Microsoft, Others Dismantle Trickbot BotnetCourt Order Enables Takedown of Servers to Disrupt Malware, Protect Election
Microsoft collaborated with cybersecurity companies and government agencies to take down the million-device Trickbot botnet in an effort to help protect the Nov. 3 U.S. election and stop the global spread of ransomware and other malware.
The botnet has been used to distribute a variety of malicious code, including the Ryuk ransomware variant, which the U.S. government has cited as a potential threat vector against the election.
Microsoft obtained a court order from the U.S. District Court for the Eastern District of Virginia that allowed it to disable the servers that hosted Trickbot, says Tom Burt, the company’s corporate vice president of customer security and trust.
"We disrupted Trickbot through a court order we obtained as well as technical action we executed in partnership with telecommunications providers around the world,” Burt says. “We have now cut off key infrastructure so those operating Trickbot will no longer be able to initiate new infections or activate ransomware already dropped into computer systems.”
The Washington Post, citing sources, reported last week that U.S. Cyber Command had launched a counterstrike designed to at least temporarily take down Trickbot in the run-up to the election.
Microsoft says the malicious operators behind Trickbot will immediately attempt to recover.
"We fully anticipate Trickbot’s operators will make efforts to revive their operations, and we will work with our partners to monitor their activities and take additional legal and technical steps to stop them," Burt says.
Burt notes Microsoft was able to determine how the Trickbot botnet operated - including the infrastructure the malware used to communicate with and control victim computers, the way infected computers talk with each other and the botnet's mechanisms to evade detection and attempts to disrupt its operation.
This information enabled Microsoft's researchers to identify the exact IP addresses of the servers used to support the botnet so they could be disabled.
"With this evidence, the court granted approval for Microsoft and our partners to disable the IP addresses, render the content stored on the command and control servers inaccessible, suspend all services to the botnet operators and block any effort by the Trickbot operators to purchase or lease additional servers," Burt says.
Microsoft's Digital Crimes Unit worked with Financial Services Information Sharing and Analysis Center, as well as security firms such as ESET, Lumen's Black Lotus Labs, NTT and Symantec, a division of Broadcom, to take down Trickbot, according to the report.
"In 2020 alone, our automatic platform analyzed more than 125,000 malicious samples and downloaded and decrypted more than 40,000 configuration files used by the different Trickbot modules, giving us an excellent viewpoint of the different [command and control] servers used by this botnet," the security firm ESET reports.
Microsoft’s Digital Crimes Unit used a new legal weapon against Trickbot, Burt says.
"Our case includes copyright claims against Trickbot’s malicious use of our software code.
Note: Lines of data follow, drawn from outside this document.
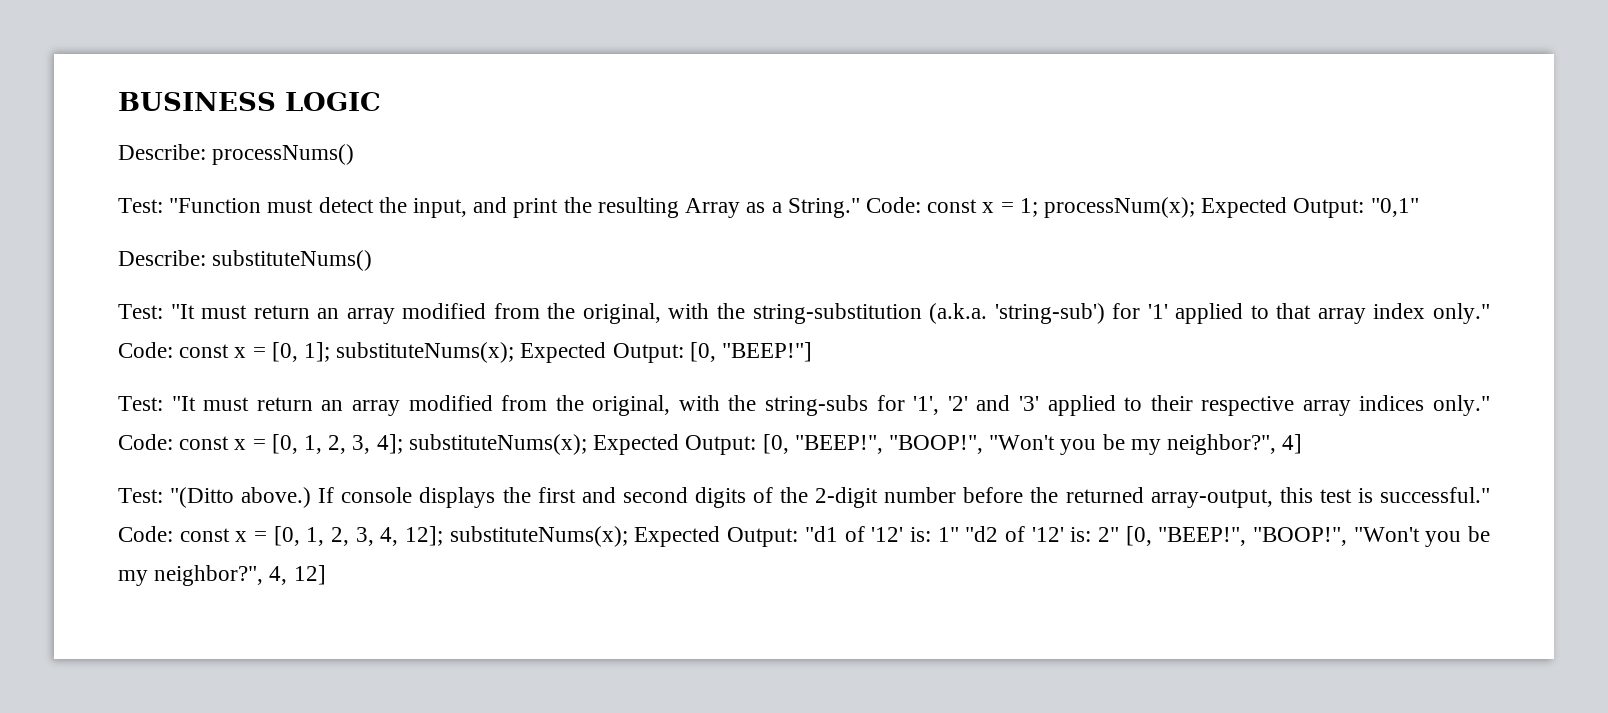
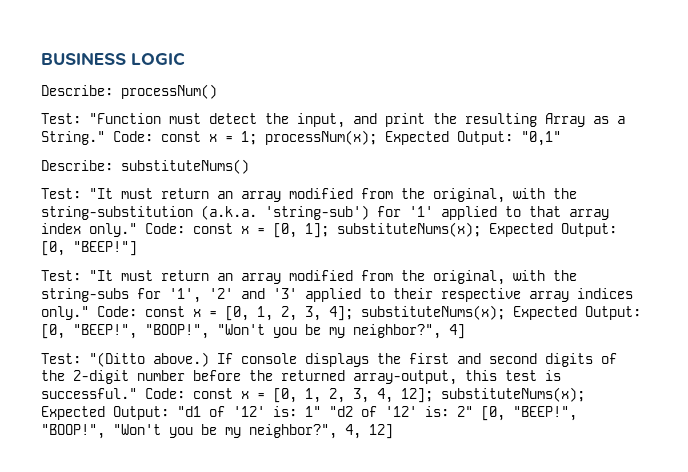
- Describe: processNums()
+ Describe: processNum()

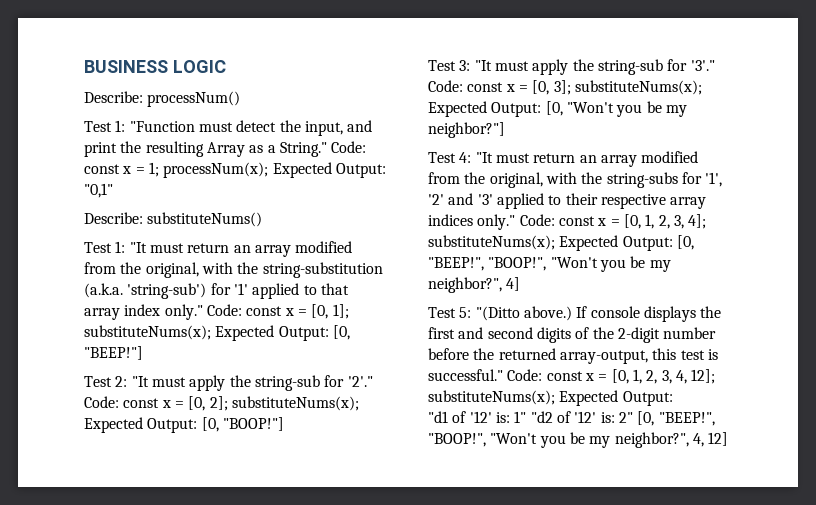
- Test: "Function must detect the input, and print the resulting Array as a String."
+ Test 1: "Function must detect the input, and print the resulting Array as a String."
- Test: "It must return an array modified from the original, with the string-substitution (a.k.a. 'string-sub') for '1' applied to that array index only."
+ Test 1: "It must return an array modified from the original, with the string-substitution (a.k.a. 'string-sub') for '1' applied to that array index only."
- Test: "It must return an array modified from the original, with the string-subs for '1', '2' and '3' applied to their respective array indices only."
+ Test 2: "It must apply the string-sub for '2'." Code: const x = [0, 2]; substituteNums(x); Expected Output: [0, "BOOP!"]
+ Test 3: "It must apply the string-sub for '3'." Code: const x = [0, 3]; substituteNums(x); Expected Output: [0, "Won't you be my neighbor?"]
+ Test 4: "It must return an array modified from the original, with the string-subs for '1', '2' and '3' applied to their respective array indices only."
- Test: "(Ditto above.)
+ Test 5: "(Ditto above.)
- Code: const x = [0, 1, 2, 3, 4, 12]; substituteNums(x); Expected Output: "d1 of '12' is: 1" "d2 of '12' is: 2" [0, "BEEP!", "BOOP!", "Won't you be my neighbor?", 4, 12]
+ Code: const x = [0, 1, 2, 3, 4, 12]; substituteNums(x); Expected Output:
+ "d1 of '12' is: 1" "d2 of '12' is: 2" [0, "BEEP!", "BOOP!", "Won't you be my neighbor?", 4, 12]

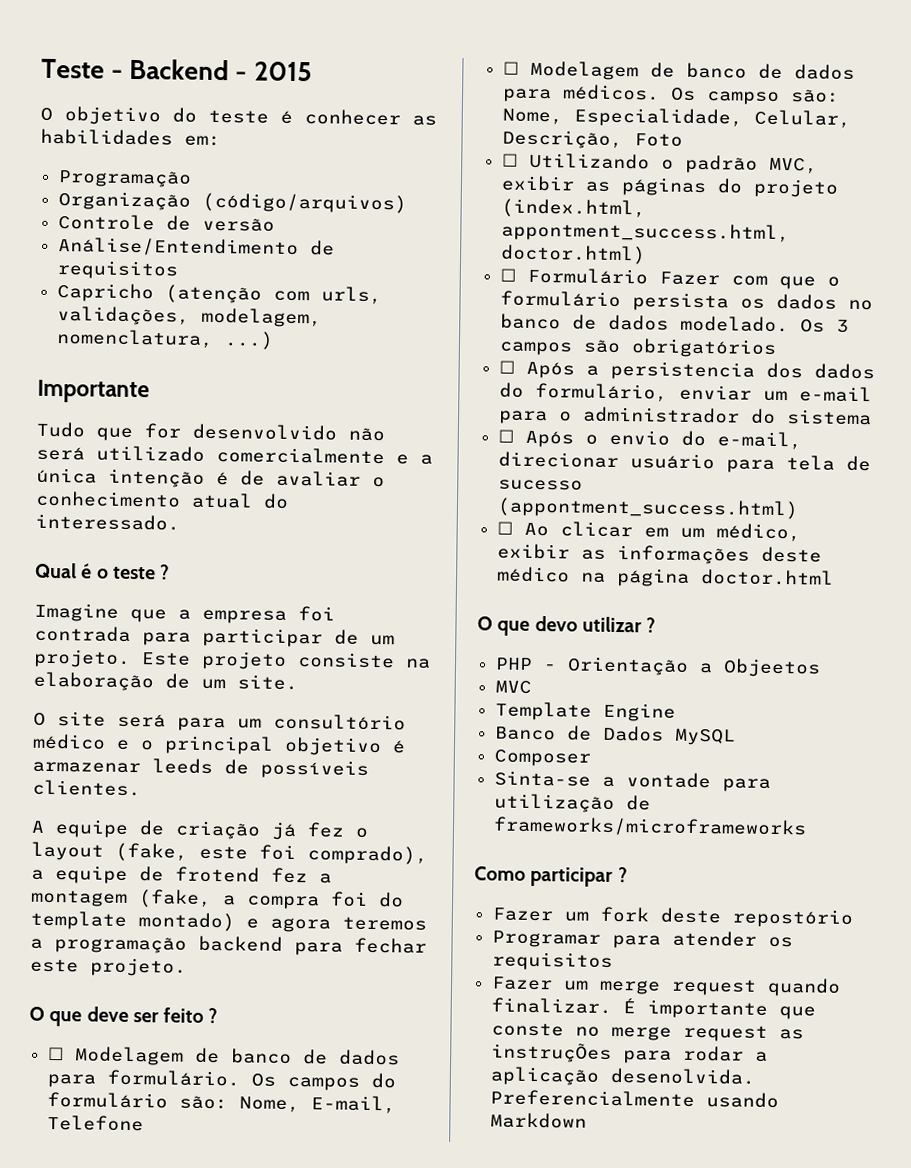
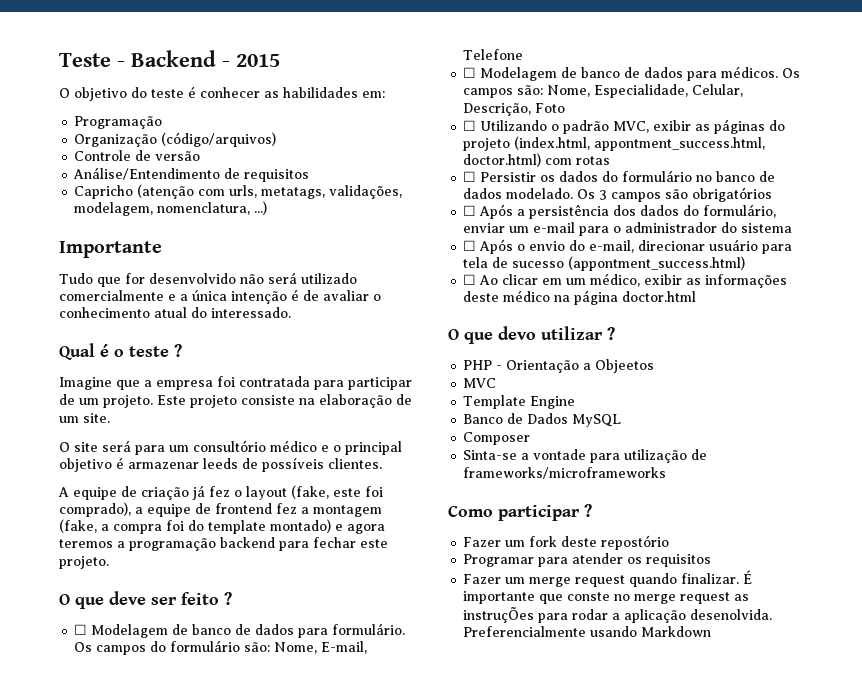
- Capricho (atenção com urls, validações, modelagem, nomenclatura, ...)
+ Capricho (atenção com urls, metatags, validações, modelagem, nomenclatura, ...)
- Imagine que a empresa foi contrada para participar de um projeto.
+ Imagine que a empresa foi contratada para participar de um projeto.
- A equipe de criação já fez o layout (fake, este foi comprado), a equipe de frotend fez a montagem (fake, a compra foi do template montado) e agora teremos a programação backend para fechar este projeto.
+ A equipe de criação já fez o layout (fake, este foi comprado), a equipe de frontend fez a montagem (fake, a compra foi do template montado) e agora teremos a programação backend para fechar este projeto.
- Os campso são: Nome, Especialidade, Celular, Descrição, Foto
+ Os campos são: Nome, Especialidade, Celular, Descrição, Foto
- ☐ Utilizando o padrão MVC, exibir as páginas do projeto (index.html, appontment_success.html, doctor.html)
- ☐ Formulário Fazer com que o formulário persista os dados no banco de dados modelado.
+ ☐ Utilizando o padrão MVC, exibir as páginas do projeto (index.html, appontment_success.html, doctor.html) com rotas
+ ☐ Persistir os dados do formulário no banco de dados modelado.
- ☐ Após a persistencia dos dados do formulário, enviar um e-mail para o administrador do sistema
+ ☐ Após a persistência dos dados do formulário, enviar um e-mail para o administrador do sistema

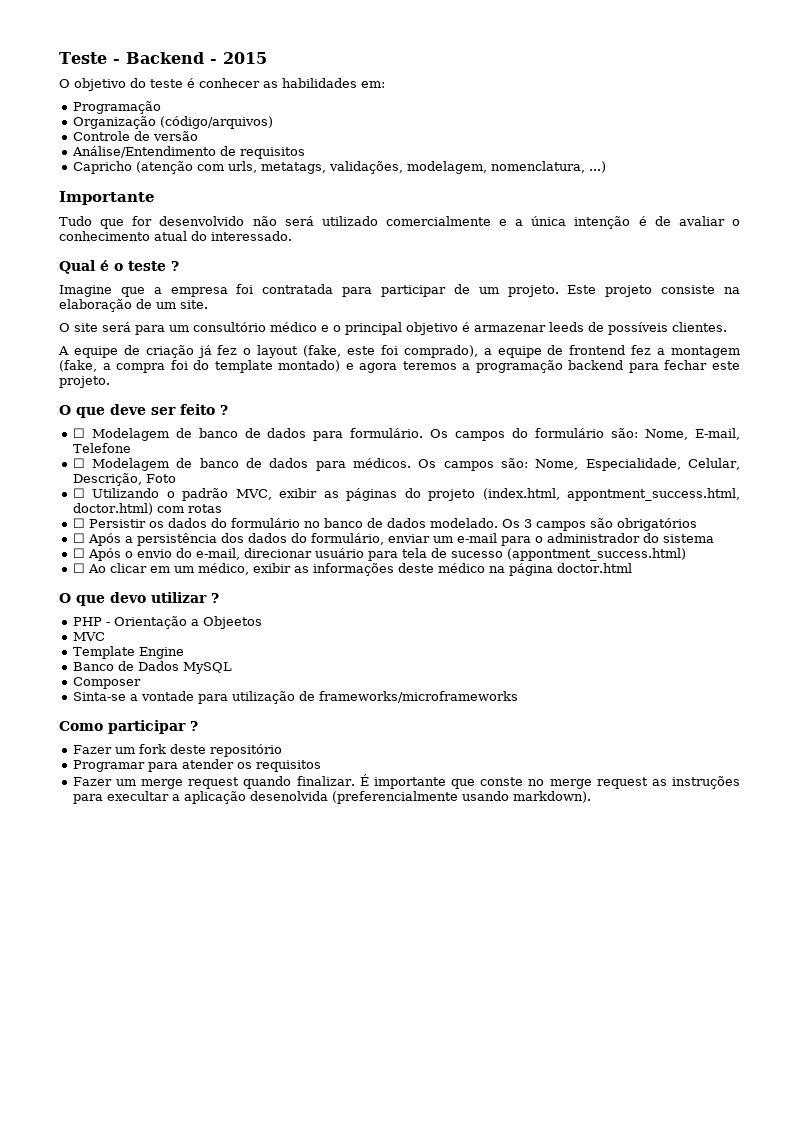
- Fazer um fork deste repostório
+ Fazer um fork deste repositório
- É importante que conste no merge request as instruçÕes para rodar a aplicação desenolvida. Preferencialmente usando Markdown
+ É importante que conste no merge request as instruções para execultar a aplicação desenolvida (preferencialmente usando markdown).

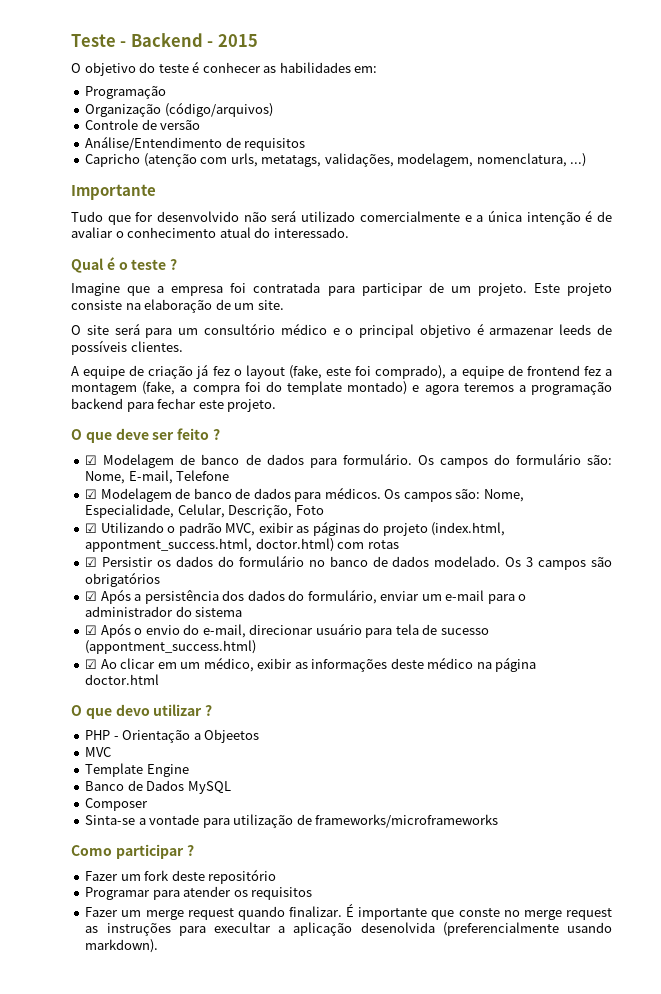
- ☐ Modelagem de banco de dados para formulário.
+ ☑ Modelagem de banco de dados para formulário.
- ☐ Modelagem de banco de dados para médicos.
+ ☑ Modelagem de banco de dados para médicos.
- ☐ Utilizando o padrão MVC, exibir as páginas do projeto (index.html, appontment_success.html, doctor.html) com rotas
+ ☑ Utilizando o padrão MVC, exibir as páginas do projeto (index.html, appontment_success.html, doctor.html) com rotas
- ☐ Persistir os dados do formulário no banco de dados modelado.
+ ☑ Persistir os dados do formulário no banco de dados modelado.
- ☐ Após a persistência dos dados do formulário, enviar um e-mail para o administrador do sistema
+ ☑ Após a persistência dos dados do formulário, enviar um e-mail para o administrador do sistema
- ☐ Após o envio do e-mail, direcionar usuário para tela de sucesso (appontment_success.html)
+ ☑ Após o envio do e-mail, direcionar usuário para tela de sucesso (appontment_success.html)
- ☐ Ao clicar em um médico, exibir as informações deste médico na página doctor.html
+ ☑ Ao clicar em um médico, exibir as informações deste médico na página doctor.html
This approach is an important development in our efforts to stop the spread of malware, allowing us to take civil action to protect customers in the large number of countries around the world that have these laws in place," Burt says.
Suzanne Spaulding, a former Department of Homeland Security undersecretary of cyber and infrastructure who now serves as a Nozomi Networks adviser, says: "The Microsoft takedown is an example of exactly the kind of 'whole of a nation' and even 'whole of the world' approach we need." The private sector must work with government agencies and the courts, as well as international partners, "to identify and disrupt the bad guys,” she adds.
Trickbot Over the Years
Trickbot was first unleashed in 2016 as a banking Trojan but has steadily evolved. More recently, the malware has been used to distribute a variety of other malicious code, including the Ryuk ransomware variant.
"Trickbot's modular architecture allows it to perform a vast array of malicious actions using a variety of plug-ins,” ESET reports. “It can steal all kinds of credentials from a compromised computer and, more recently, has been observed mostly as a delivery mechanism for more damaging attacks, such as ransomware."
Trickbot is spread primarily through phishing attacks; the emails contain malicious attached Microsoft Word or Excel documents.
The federal government has issued a steady stream of alerts regarding hackers attempting to disrupt the November elections.
Last week, the U.S. Cybersecurity and Infrastructure Security Agency warned of potential Emotet ransomware attacks. And on Oct. 1, CISA and the FBI warned of potential distributed denial-of-service attacks designed to disrupt the process.
These agencies also alerted the public to be wary of disinformation campaigns intended to either sway a person's vote or spread lies and rumors about the candidates.